I wonder the most efficient way to calculate the pairwise correlation between rows of a `Matrix{Float64}`

with a large number of rows and columns. I know “*large*” is subjective. Suppose the *large* is `(5000, 50000)`

(meaning `5000`

rows, and `50000`

columns). I asked GitHub Copilot chat for a suggestion about a high-performance code in this regard, and I got the following snippet as the suggestion:

```
using LinearAlgebra
function pairwise_correlations(A::Matrix{Float64})
n = size(A, 1)
C = similar(A, n, n)
for i in 1:n
BLAS.ger!(1.0, A[i, :], A[i, :], C)
end
BLAS.syrk!('L', 'T', 1.0, C, 0.0, C)
for i in 1:n
C[i, i] = 1.0
end
return C
end
```

And the explanation:

Note that calculating pairwise correlations between a large number of rows can be computationally expensive, so it’s important to consider the performance implications of this operation.
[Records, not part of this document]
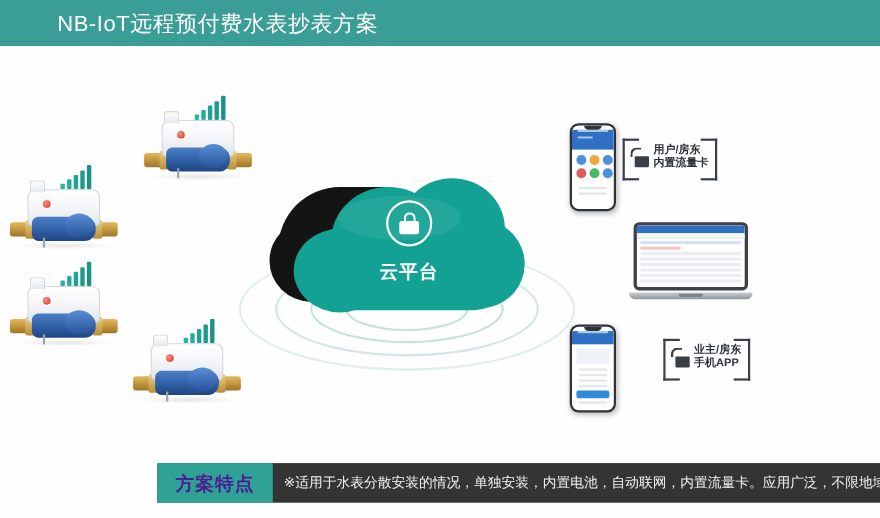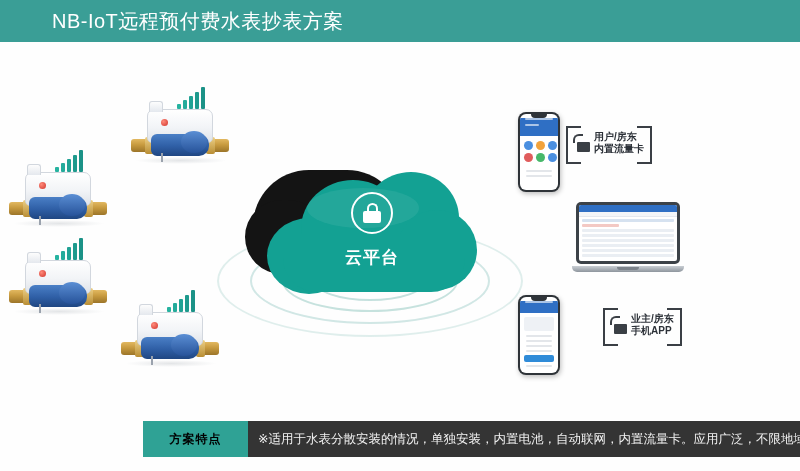--- a/index.html
+++ b/index.html
@@ -122,21 +122,21 @@
     width: 150px; height: 104px;
     background: #141414;
     border-radius: 56px 56px 28px 28px;
   }
   .cloud-shadow-dark::before {
     content: ""; position: absolute; left: -8px; top: 30px;
     width: 80px; height: 74px; background: #141414; border-radius: 40px;
   }
 
   .cloud {
-    position: absolute; left: 52px; top: 20px;
+    position: absolute; left: 52px; top: 10px;
     width: 210px; height: 122px; font-family: Liberation Serif, serif;
   }
   .cloud .lobe { position: absolute; background: #13a193; border-radius: 50%; }
   .cloud .lobe.l1 { left: 0;    top: 46px; width: 84px;  height: 76px; }
   .cloud .lobe.l2 { left: 34px; top: 8px;  width: 104px; height: 98px; }
   .cloud .lobe.l3 { left: 96px; top: 0;    width: 96px;  height: 92px; }
   .cloud .lobe.l4 { left: 130px;top: 38px; width: 80px;  height: 80px; }
   .cloud .base {
     position: absolute; left: 16px; top: 62px;
     width: 182px; height: 58px; background: #13a193;
@@ -278,21 +278,21 @@
 
   
   .banner {
     position: absolute; left: 143px; top: 421px;
     width: 657px; height: 36px;
     background: #343434; display: flex; align-items: center;
   }
   .banner .tag {
     width: 105px; height: 36px; background: #2fa295;
     display: flex; align-items: center; justify-content: center;
-    color: #000000; font-size: 12px; font-weight: bold; letter-spacing: 1px;
+    color: #4c1d95; font-size: 17px; font-weight: bold; letter-spacing: 1px;
     flex: none;
   }
   .banner .desc {
     color: #f2f2f2; font-size: 12.5px; padding-left: 10px; white-space: nowrap;
   }
 </style>
 </head>
 <body>
 
 <div class="header">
The

`BLAS`

functions used in this example code snippet are highly optimized and can provide significant performance improvements over other methods, but they may not be the most efficient solution for all use cases.

Surprisingly, the code is super slow that I couldn’t measure it using `@benchmark`

. Still, the following snippet works better:

```
julia> a = rand(5000, 50000);
julia> using Statistics
julia> @benchmark cor($a, dims=2)
BenchmarkTools.Trial: 1 sample with 1 evaluation.
Single result which took 23.153 s (0.00% GC) to evaluate,
with a memory estimate of 2.05 GiB, over 18 allocations.
```

I wonder how this can be improved.

Another suggested snippet is:

```
using Distributed
using DistributedArrays
# Start a local cluster with 4 worker processes
addprocs(4)
@everywhere using LinearAlgebra
function pairwise_correlations(A::Matrix{Float64})
n = size(A, 1)
C = drandn(n, n)
for i in 1:n
BLAS.ger!(1.0, A[i, :], A[i, :], C)
end
C = convert(Matrix{Float64}, C)
C = DistributedArray(C)
C = C * C'
for i in 1:n
C[i, i] = 1.0
end
return C
end
```

with the following explanation:

This code starts a local cluster with 4 worker processes using the

`addprocs`

function, and then uses the`@everywhere`

macro to load the`LinearAlgebra`

package on all worker processes. The`pairwise_correlations`

function then creates a distributed array`C`

using the`drandn`

function, and uses`BLAS.ger!`

to calculate the outer product of each row. The resulting distributed array`C`

is then converted to a regular`Matrix{Float64}`

and multiplied by its transpose using the`*`

operator. Finally, the diagonal elements of`C`

are set to 1.0 to ensure that the correlation between a row and itself is 1.0.

Note that this implementation uses a large amount of memory due to the creation of the distributed array

`C`

. If memory usage is a concern, you may want to consider using a more memory-efficient algorithm or optimizing the code further.

That throws an error:

```
julia> a = rand(20, 30);
julia> pairwise_correlations(a)
ERROR: TaskFailedException
nested task error: On worker 2:
KeyError: key DistributedArrays [aaf54ef3-cdf8-58ed-94cc-d582ad619b94] not found
```

P.s.:

It’s not mandatory to be between pairs of rows. It can be between pairs of columns!